*WHAT YOU SHOULD DO*.
Leave out the images and set down the records below exactly.

*Items from a data source*.
◆ ◆ ◆ ◆
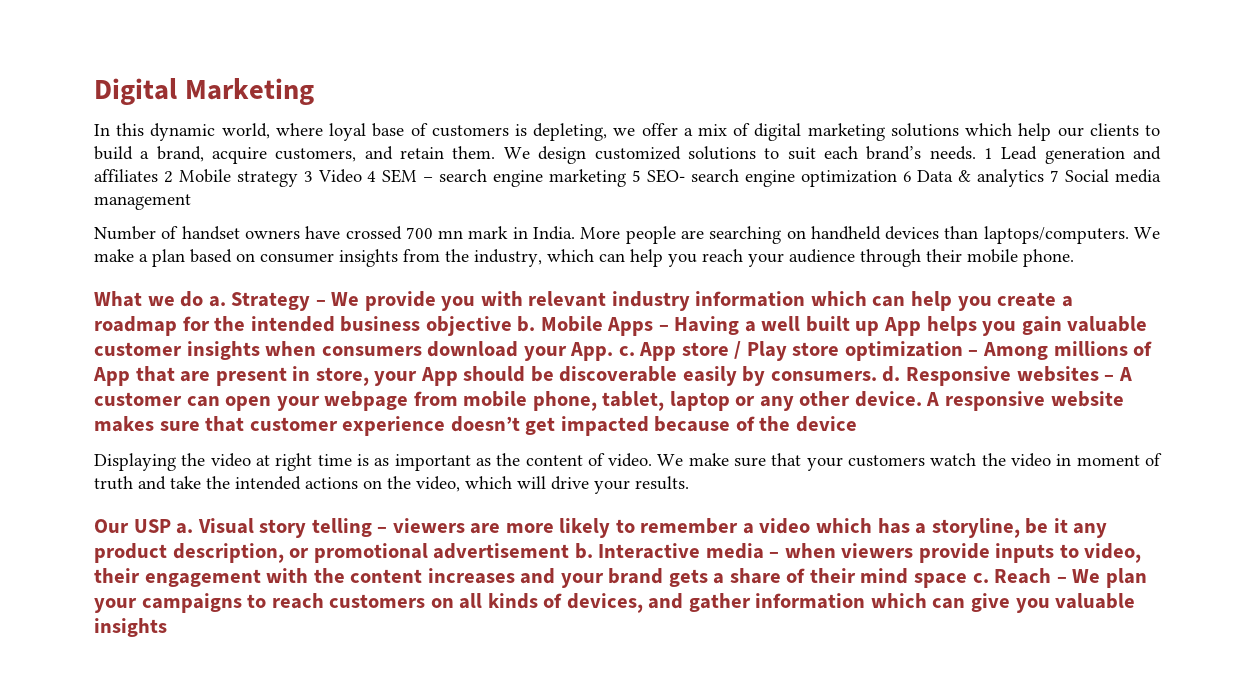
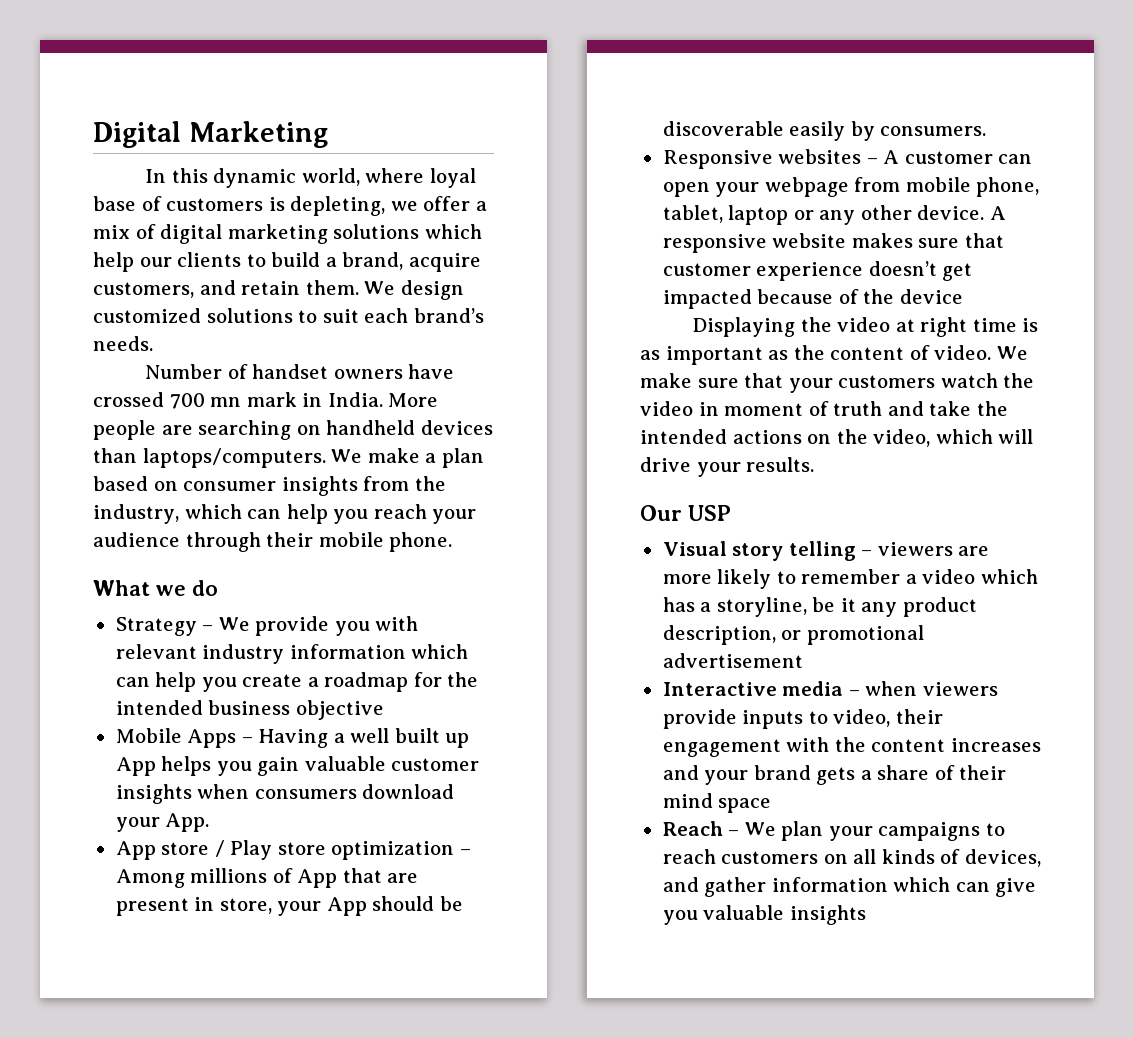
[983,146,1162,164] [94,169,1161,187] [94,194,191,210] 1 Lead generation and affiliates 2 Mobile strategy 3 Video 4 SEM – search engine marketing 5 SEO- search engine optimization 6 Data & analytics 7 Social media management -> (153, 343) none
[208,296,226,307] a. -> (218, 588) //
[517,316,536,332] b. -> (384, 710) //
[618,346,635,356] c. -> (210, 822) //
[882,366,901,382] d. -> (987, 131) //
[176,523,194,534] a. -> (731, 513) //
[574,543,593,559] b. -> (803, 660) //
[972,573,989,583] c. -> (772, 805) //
◆ ◆ ◆ ◆
*SOLUTION FOR THIS EXERCISE*.
[983,146,1162,164] [94,169,1161,187] [94,194,191,210] 1 Lead generation and affiliates 2 Mobile strategy 3 Video 4 SEM – search engine marketing 5 SEO- search engine optimization 6 Data & analytics 7 Social media management -> (153, 343) none
[208,296,226,307] a. -> (218, 588) //
[517,316,536,332] b. -> (384, 710) //
[618,346,635,356] c. -> (210, 822) //
[882,366,901,382] d. -> (987, 131) //
[176,523,194,534] a. -> (731, 513) //
[574,543,593,559] b. -> (803, 660) //
[972,573,989,583] c. -> (772, 805) //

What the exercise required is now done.